SEC to be 12-team league; no divisions
The SEC will be one 12-team basketball league beginning in the 2011-12 season.
The conference's athletic directors approved a recommendation from SEC coaches Wednesday that they scrap the current, football-based two-division, six-team East-West split at the league's annual spring meetings in Destin, Fla.
"It's done,'' Florida athletic director Jeremy Foley told ESPN.com Wednesday night from Florida. "The presidents don't have to sign off on this. This is an AD decision. We will be one (12-team) league effective next year.''
Kentucky coach John Calipari, who chaired Wednesday's meeting, told ESPN.com that the coaches were hoping the divisional re-alignment would help get "eight teams in the discussion for NCAA bids.''
Foley said the athletic directors also passed the coaches' plan for the four teams with the best overall conference records to recieve byes in the SEC tournament. The current format rewarded the two top teams in each division with a first-round bye in the SEC tournament, even if the second-place team in the SEC West has a worse record than the third-place team in the SEC East.
Five of the six teams in the SEC East (Florida, Kentucky, Tennessee, Vanderbilt and Georgia) all received NCAA berths in March while none of the SEC West teams received a bid.
Foley said the league will play a 16-game schedule next season under the old scheduling format for one season with the West teams playing each other twice, the East teams playing each other twice and the East and West teams playing against each other one time (three home and three road).
Florida's Billy Donovan, Georgia's Mark Fox and Ole Miss' Andy Kennedy said there was a lot of discussion about 18-game schedules and Calipari said even a 22-game schedule.
Foley said a task force will be put together to consider the benefits of a 16 or 18-game schedule for 2013. That means after next season, Kentucky could play Alabama twice during the season instead of once or Florida could play Mississippi State two times rather than just once.
Calipari said prior to the coaches' meeting Wednesday that the East benefits from playing each other twice for power-rating points and strength of schedule while the West is at a disadvantage because it only plays the East once. In previous years the West has had strong teams like LSU and Arkansas to go along with Alabama and Mississippi State.

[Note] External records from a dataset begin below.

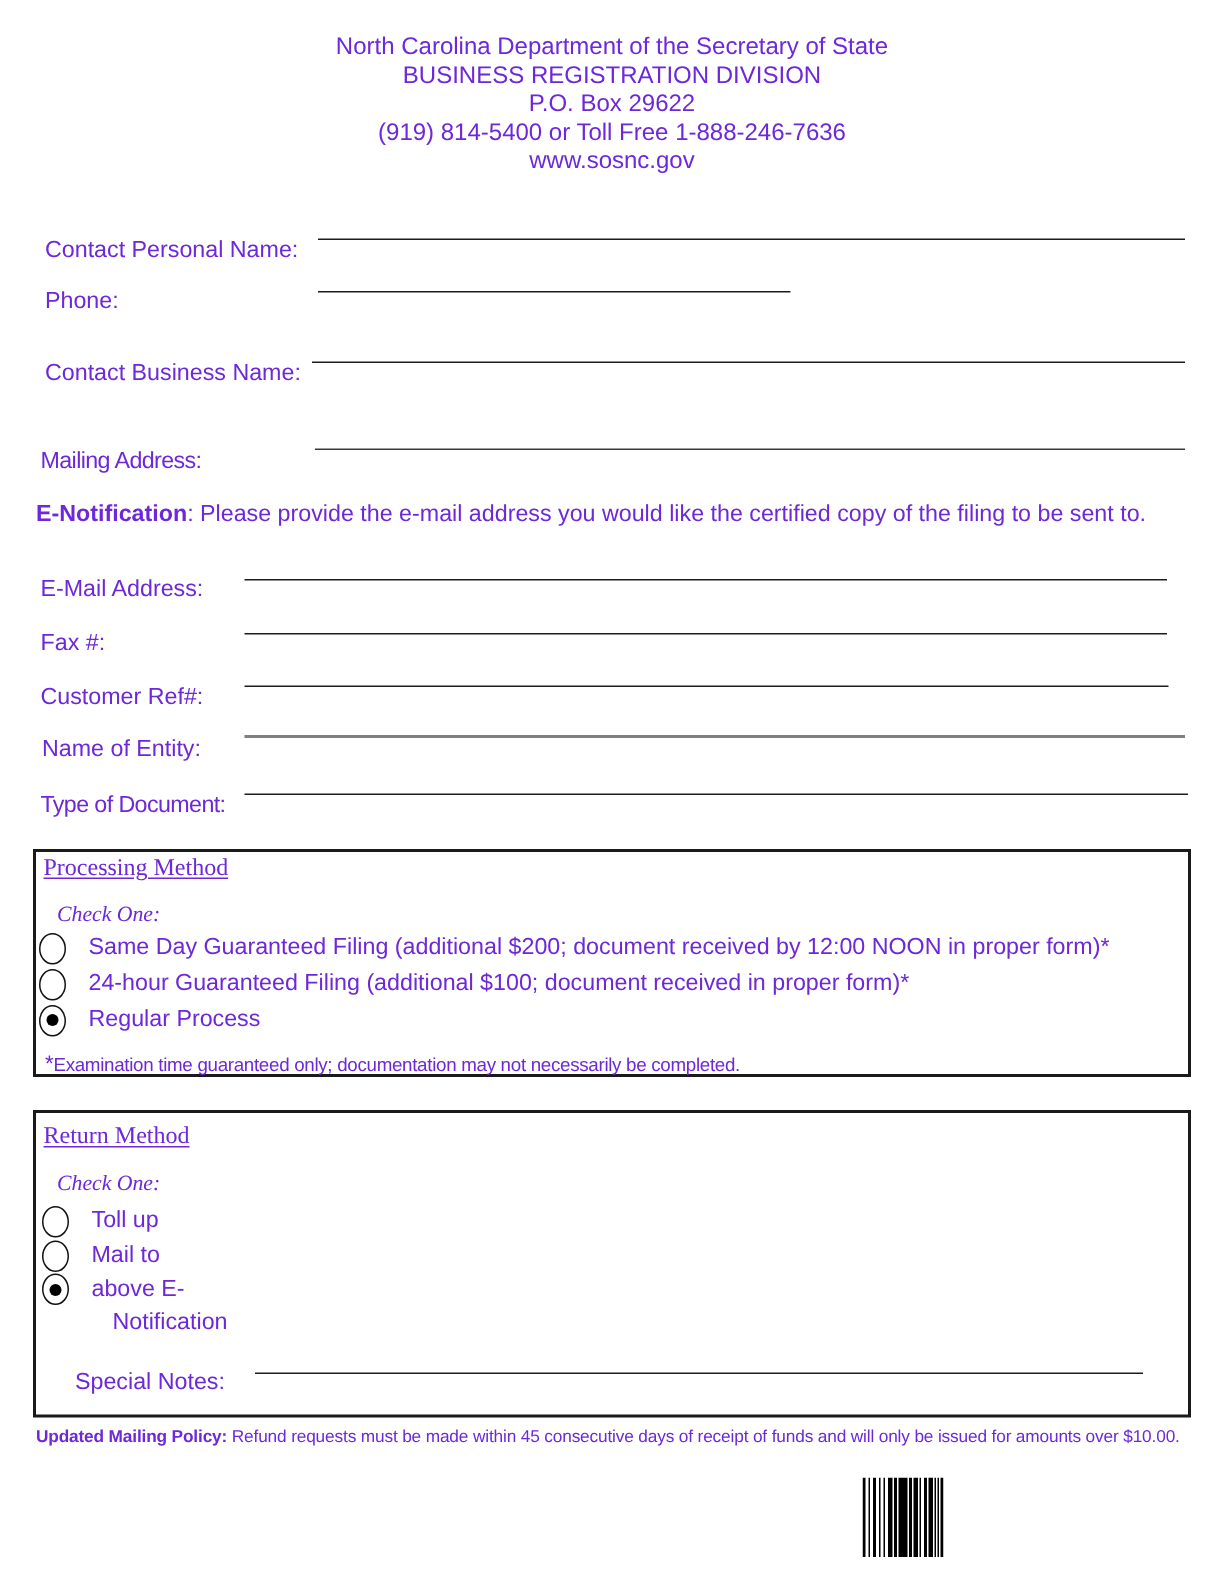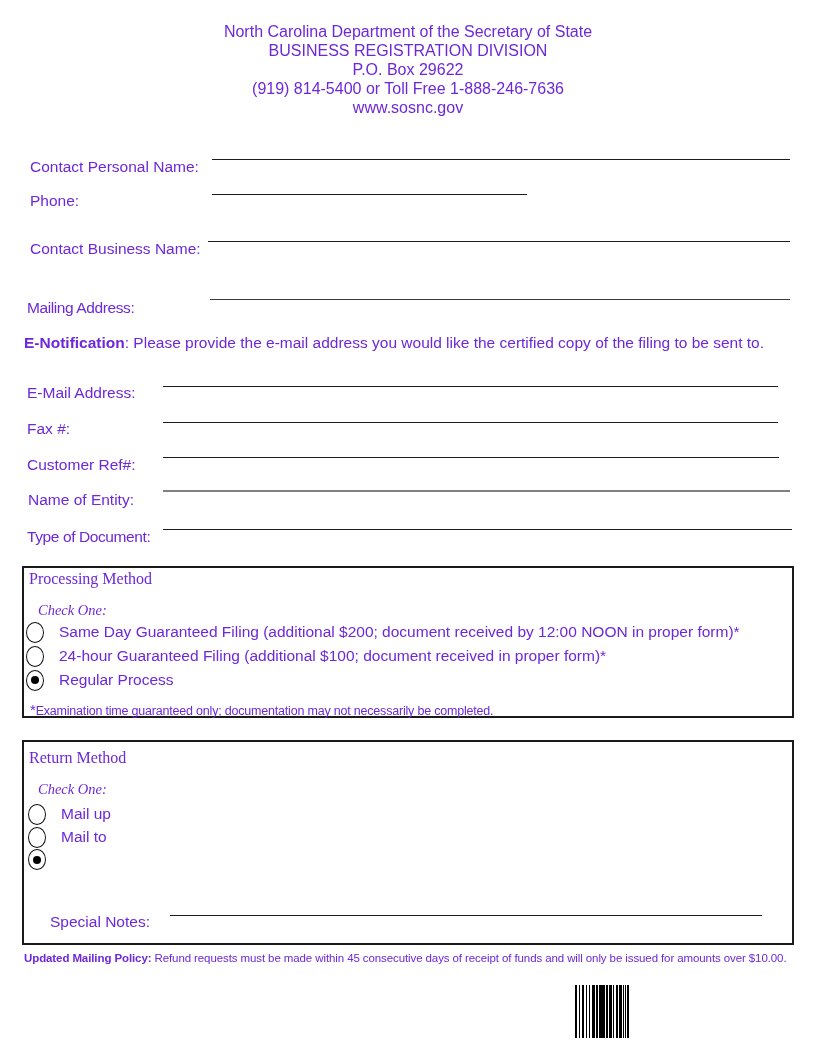--- a/index.html
+++ b/index.html
@@ -24,7 +24,7 @@
   
   .box{position:absolute;left:22px;width:768px;border:2px solid #1a1a1a;background:#fff;}
   .box-title{position:absolute;left:5px;top:2px;font-family:"Liberation Serif","DejaVu Serif",serif;
-             font-size:16px;text-underline-offset:2px;white-space:nowrap;}
+             font-size:16px;text-decoration:underline;text-underline-offset:2px;white-space:nowrap;}
   .check-one{position:absolute;left:14px;font-family:"Liberation Serif","DejaVu Serif",serif;
              font-style:italic;font-size:14.5px;white-space:nowrap;}
 

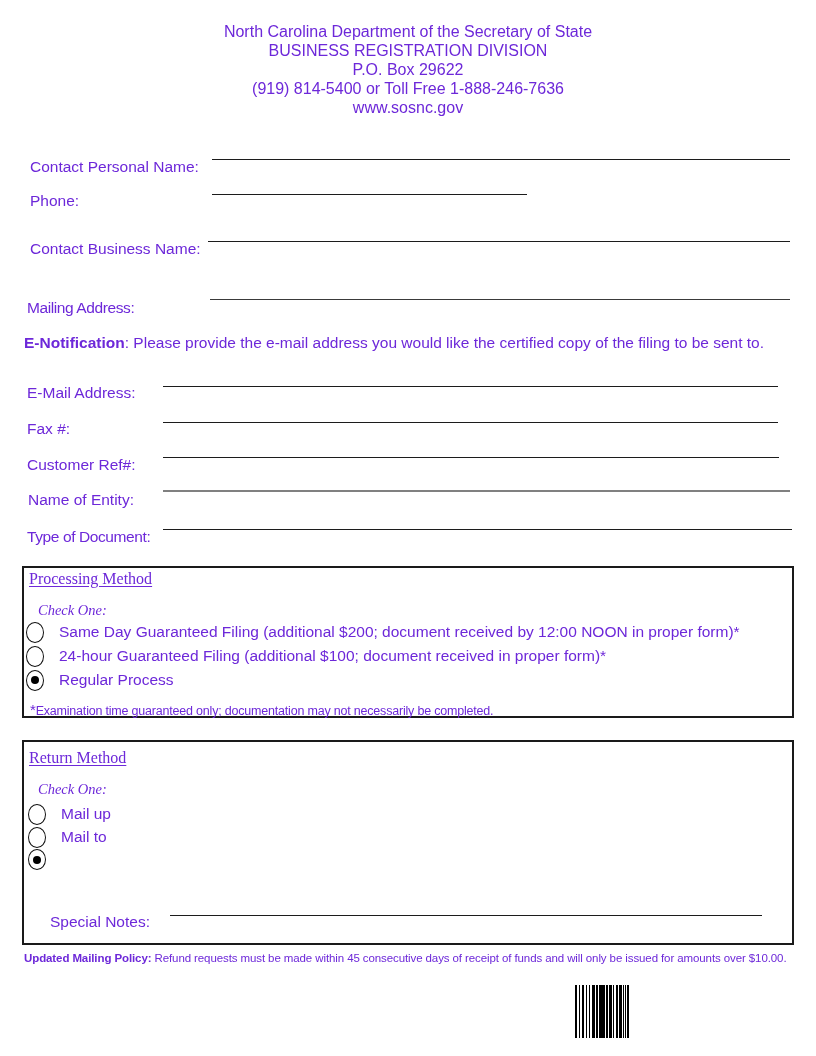--- a/index.html
+++ b/index.html
@@ -117,7 +117,7 @@
 
     <div class="opt" style="left:4px;top:61px">
       <span class="radio" data-checked="false"></span>
-      <span class="opt-label">Mail up</span>
+      <span class="opt-label">Toll up</span>
     </div>
     <div class="opt" style="left:4px;top:84px">
       <span class="radio" data-checked="false"></span>

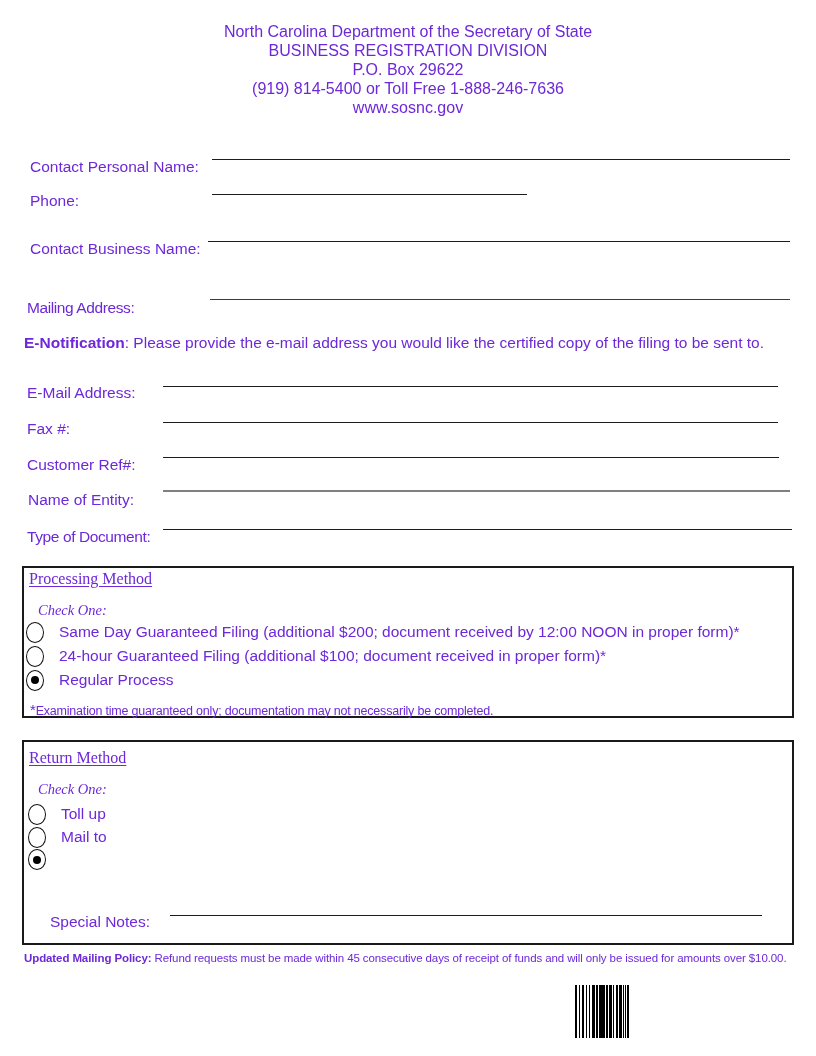--- a/index.html
+++ b/index.html
@@ -125,6 +125,7 @@
     </div>
     <div class="opt" style="left:4px;top:107px;align-items:flex-start">
       <span class="radio" data-checked="true"></span>
+      <span class="opt-label wrap">above E-Notification</span>
     </div>
 
     <span class="flabel" style="left:26px;top:171px">Special Notes:</span>

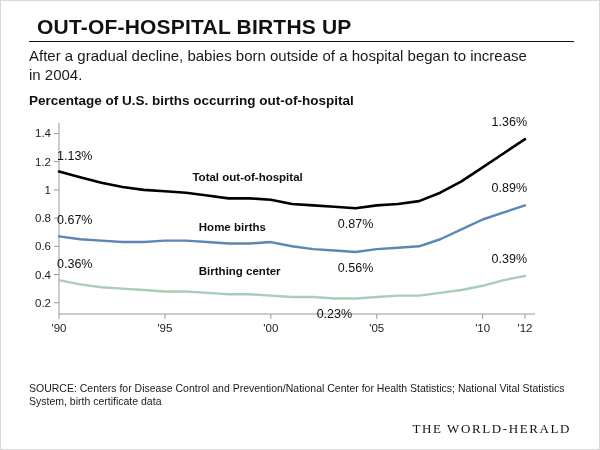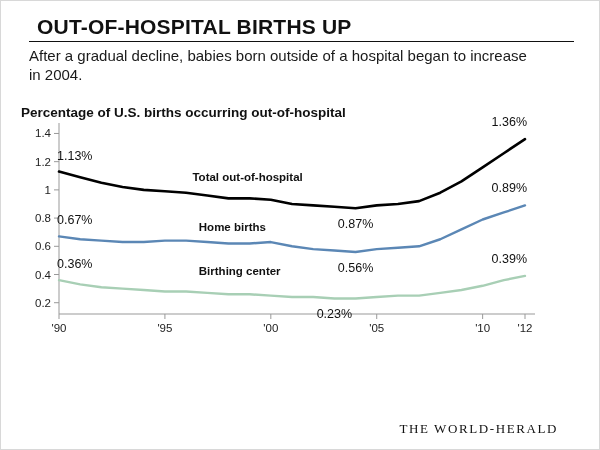--- a/index.html
+++ b/index.html
@@ -50,12 +50,11 @@
   }
   .subhead {
     position: absolute;
-    left: 20px;
+    left: 28px;
     top: 92px;
     font-size: 13.5px;
     font-weight: bold;
     color: #111111;
-    margin-top: 12px;
   }
   .chart-wrap {
     position: absolute;

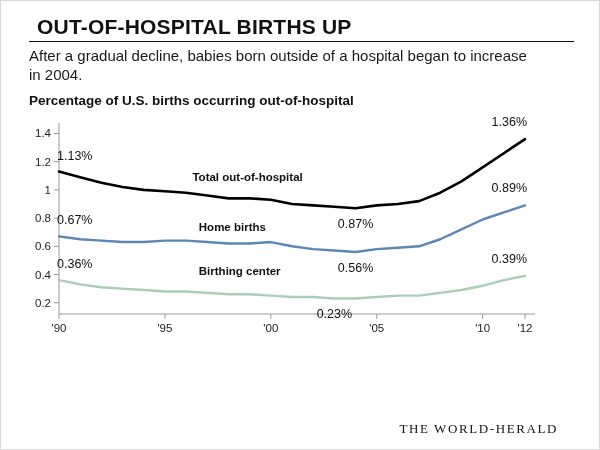--- a/index.html
+++ b/index.html
@@ -168,6 +168,7 @@
       </svg>
   </div>
 
+  <div class="source">SOURCE: Centers for Disease Control and Prevention/National Center for Health Statistics; National Vital Statistics System, birth certificate data</div>
   <div class="logo">THE WORLD-HERALD</div>
 
 </div>

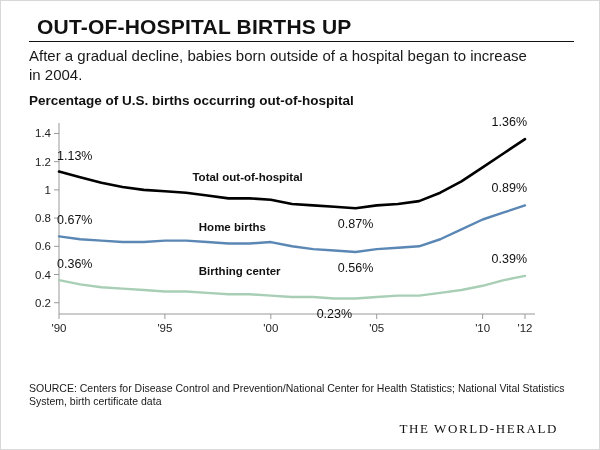--- a/index.html
+++ b/index.html
@@ -86,7 +86,7 @@
   }
   .logo {
     position: absolute;
-    right: 41px;
+    right: 28px;
     top: 420px;
     font-family: "Liberation Serif", serif;
     font-size: 13px;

But the shift has been even more apparent recently with the East more dominant and consistently ranked in the Top 25.
Kentucky, Florida and Vanderbilt are expected to appear in the preseason top 25, while Alabama is the only SEC West team that has a chance to be ranked preseason.
The SEC model next season will mirror the old Big 12 scheduling format that existed until this coming year. The Big 12 was one 12-team league, but the schools still used the football divisions for scheduling. The Big 12 lost Colorado (Pac-12) and Nebraska (Big Ten) and is now a 10-team league and will have an 18-game round-robin schedule for the upcoming season.
"Our goal is to have eight teams in the discussion for the NCAA tournament and we don't want to hurt the top teams from winning the national title,'' said Calipari in response to tweaking the format for the SEC tournament and protecting the top teams with byes.
Foley said SEC commissioner Mike Slive said going to one 12-team league will enhance the perception of the league. Slive, a former chair of the NCAA tournament's men's basketball committee, understands the image of the league probably more than most.
"The perception of the league has been that if one division was playing well, the other was getting criticized,'' Foley said. "That can't be pointed out anymore. We're hoping this will have traction for us going forward.''
Andy Katz is a senior college basketball writer for ESPN.com.